Город Василий Васильевич, как его именует Тайд, отстоит от столицы на 184 км, три часа езды. До третьего раздела Польши (XVIII в.) здесь была Речь Посполита. Потом Кутузово – в честь Кутузова; потом названия менялись, но все – имярек. Дворец Кутузова в парке с вековыми дубами сгорел в гражданскую. Дубы вырубили немцы в отечественную. Бронзовый бюст Кутузова сперли в наши времена вандалы, небось, на металлолом. И только река течет себе равнодушно под кручами, как текла во времена, когда Василий Васильевич был Александрополем, Хорошками, Горошками, как будет течь после…

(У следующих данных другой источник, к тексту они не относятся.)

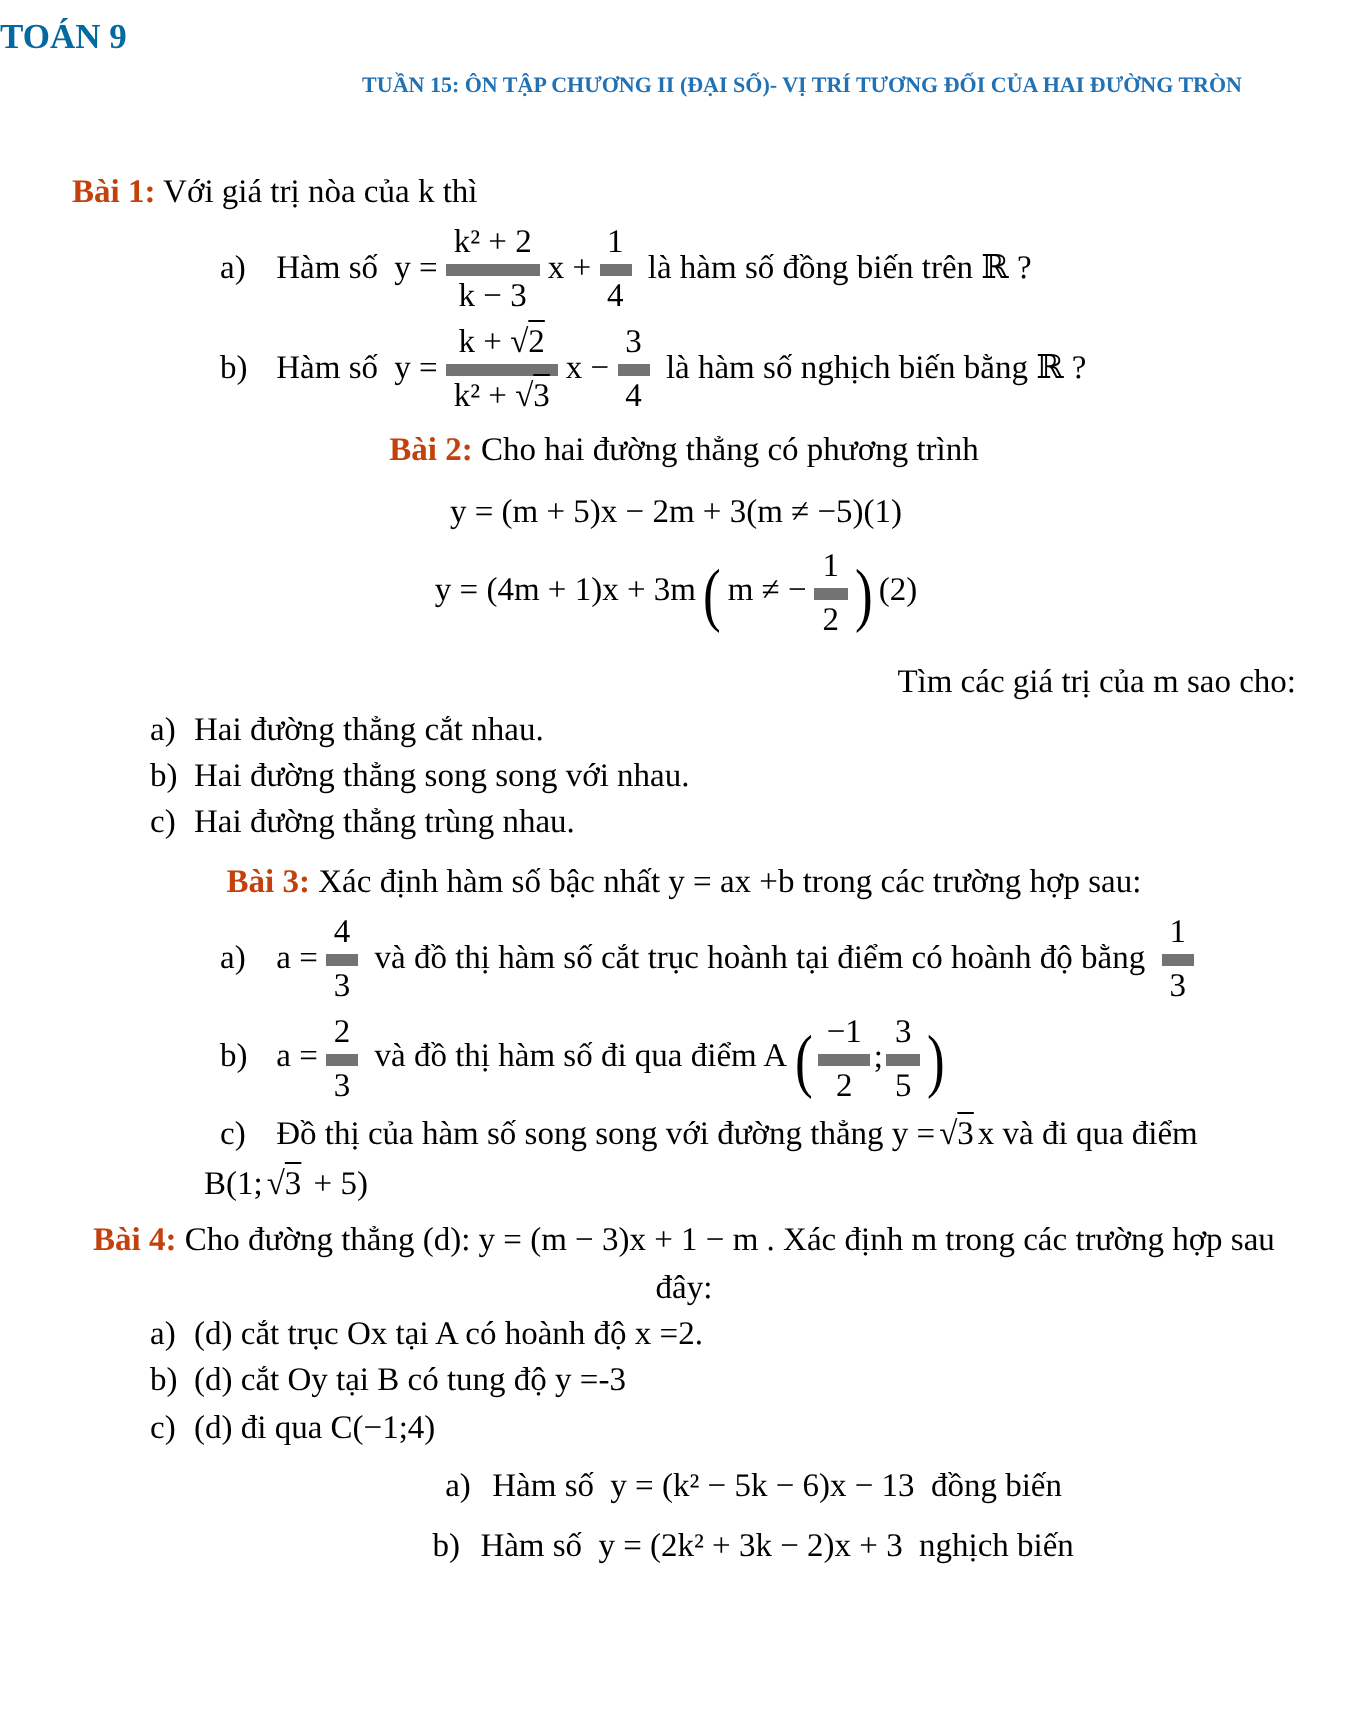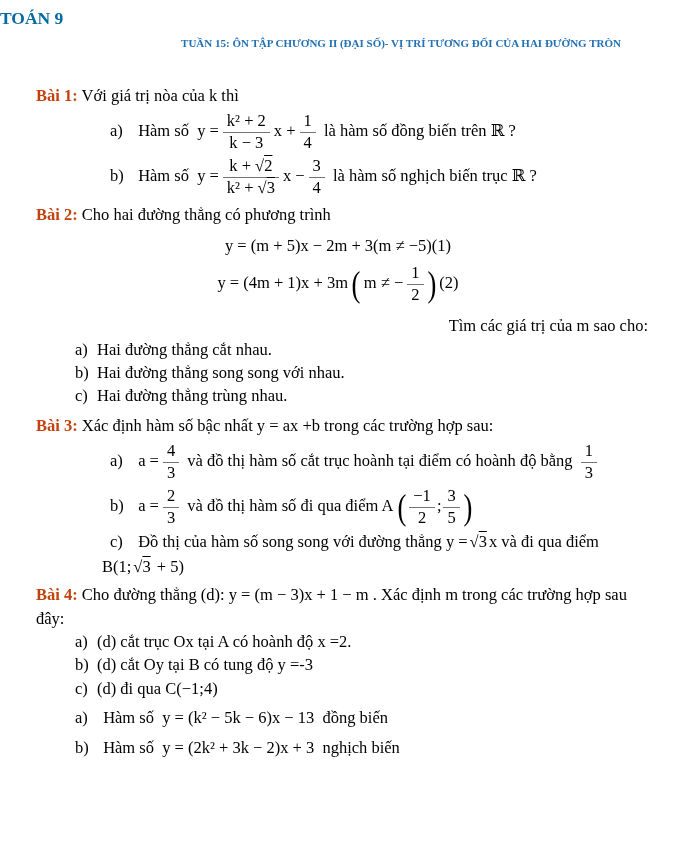--- a/index.html
+++ b/index.html
@@ -30,7 +30,7 @@
     display:inline-block;vertical-align:middle;text-align:center;
     padding:0 2px;line-height:1.12;
   }
-  .frac .num{display:block;border-bottom:1px solid #737373;padding:0 4px 1px;}
+  .frac .num{display:block;border-bottom:6px solid #737373;padding:0 4px 1px;}
   .frac .den{display:block;padding:1px 4px 0;}
   .sqrt{white-space:nowrap;}
   .sqrt::before{content:"\221A";}

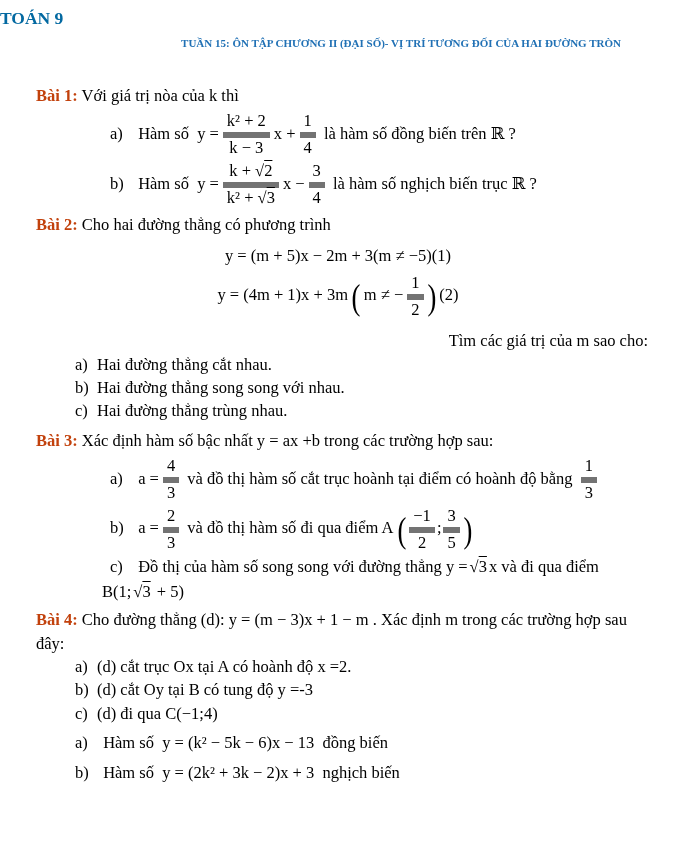--- a/index.html
+++ b/index.html
@@ -63,7 +63,7 @@
     <span class="marker">b)</span>
     <span class="mtext">Hàm số</span>
     <span class="mtext">y =</span><span class="frac"><span class="num"><span>k + </span><span class="sqrt"><span class="rad">2</span></span></span><span class="den"><span>k² + </span><span class="sqrt"><span class="rad">3</span></span></span></span><span class="mtext">x −</span><span class="frac"><span class="num">3</span><span class="den">4</span></span>
-    <span class="mtext">là hàm số nghịch biến trục ℝ ?</span>
+    <span class="mtext">là hàm số nghịch biến bằng ℝ ?</span>
   </div>
 
   <p class="para sp-top-sm"><span class="lbl">Bài 2:</span> <span>Cho hai đường thẳng có phương trình</span></p>

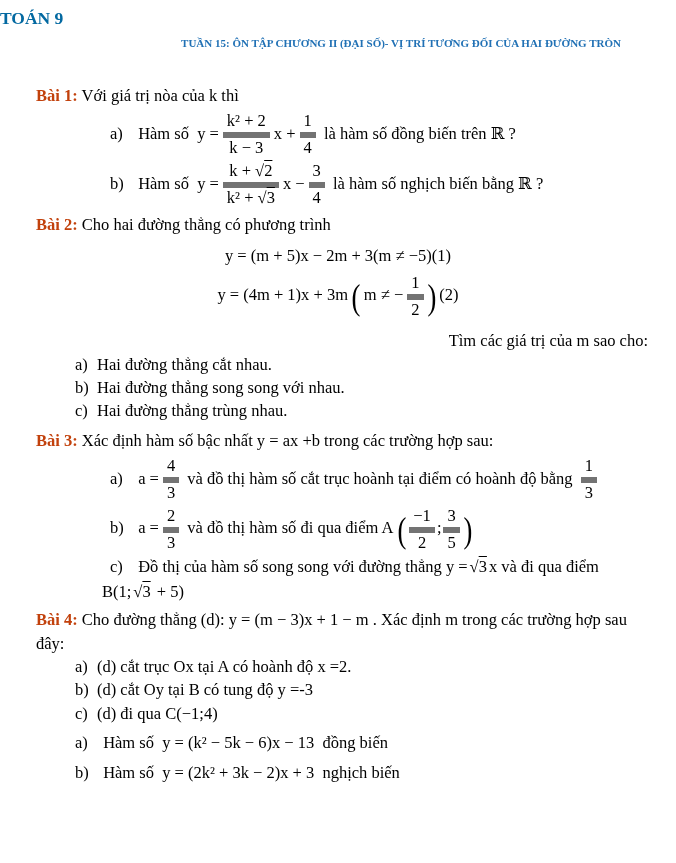--- a/index.html
+++ b/index.html
@@ -21,7 +21,7 @@
   .lbl{color:#c2410c;font-weight:700;}
   .sp-top-lg{margin-top:32px;}
   .sp-top-md{margin-top:10px;text-align:right;}
-  .sp-top-sm{margin-top:6px;}
+  .sp-top-sm{margin-top:6px;text-align:center;}
   .item{margin-left:75px;line-height:1.42;}
   .marker{display:inline-block;min-width:22px;}
   .mathline{margin-left:110px;margin-top:5px;margin-bottom:5px;}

Что такое две сотни километров на хорошей машине по хорошей дороге, да под хорошую музыку? Форменное ничего. Бздынь, – и мы на месте. Объехали город, съехали к селу с ласково звучащим именем, на тихой околице остановились у ворот неброской сельской усадьбы. Приехали.

Тайд распахнул ворота – тихо и пустынно:

– Заходи!

Небольшой кирпичный домик под тронутой мхом шиферной крышей. Двор хозяйской заботой не обласкан – ни цветов, ни овощей, ни кур, ни собаки. Но и запустения нет, все чистенько.

– А кто здесь живет?

– Никто! В советские времена был тут крепкий колхоз, человек четыреста жителей. Теперь хозяйство захирело. За этой усадьбой приглядывает сосед. Он не рядом, через улицу…

Машину, на которой приехали, мы поставили в каменный гараж рядом с домом, предварительно выгнав из него старенькую «Ниву».

– А вот, Ариэлюшка, и наш Конек-горбунок для странствий в этом мире.

– А что, «ниссан» тут не канает?

– Помпезности чурайся, здесь всего уместнее скромнейший «Де-Шево»! Вам такая марка известна? Нет? Скромность, старик, вот что приличествует джентльменам в этом краю, небогатом и просматриваемом со всех сторон. Старая тачка, неброская одежда и простое жилье… Апартаменты, увидишь, чистые и даже не без уюта! «У нее все свое, и жилье, и белье»… Пошли, умоемся, разложимся, поедим и спать, а то, как стемнеет, нам выдвигаться…

В коридоре Тайд повесил на стену привезенный с собой плакат в рамке из небьющегося стекла. Архаичный такой плакатик, может, и времен сразу после войны. Дяденька-шахтер, похоже, взрывник, призывает: «Перед выпалом дай сигнал и укройся в безопасное место. Тщательно веди счет взрывам».

– Что это? – удивился я.

– Поднялся я в первый раз на-гора, и сопровождавший меня тамошний горный мастер, мудрейший, как показала жизнь, человек, дал мне в напутствие сей плакат. Я, видишь, обрамил его и каждый раз, когда еду сюда, беру с собой.

Умылись, пошли на кухню. Тайд подключил холодильник, достал из него пакеты с авиаедой, поставил разогревать их на пароварке, которую тоже привез с собой.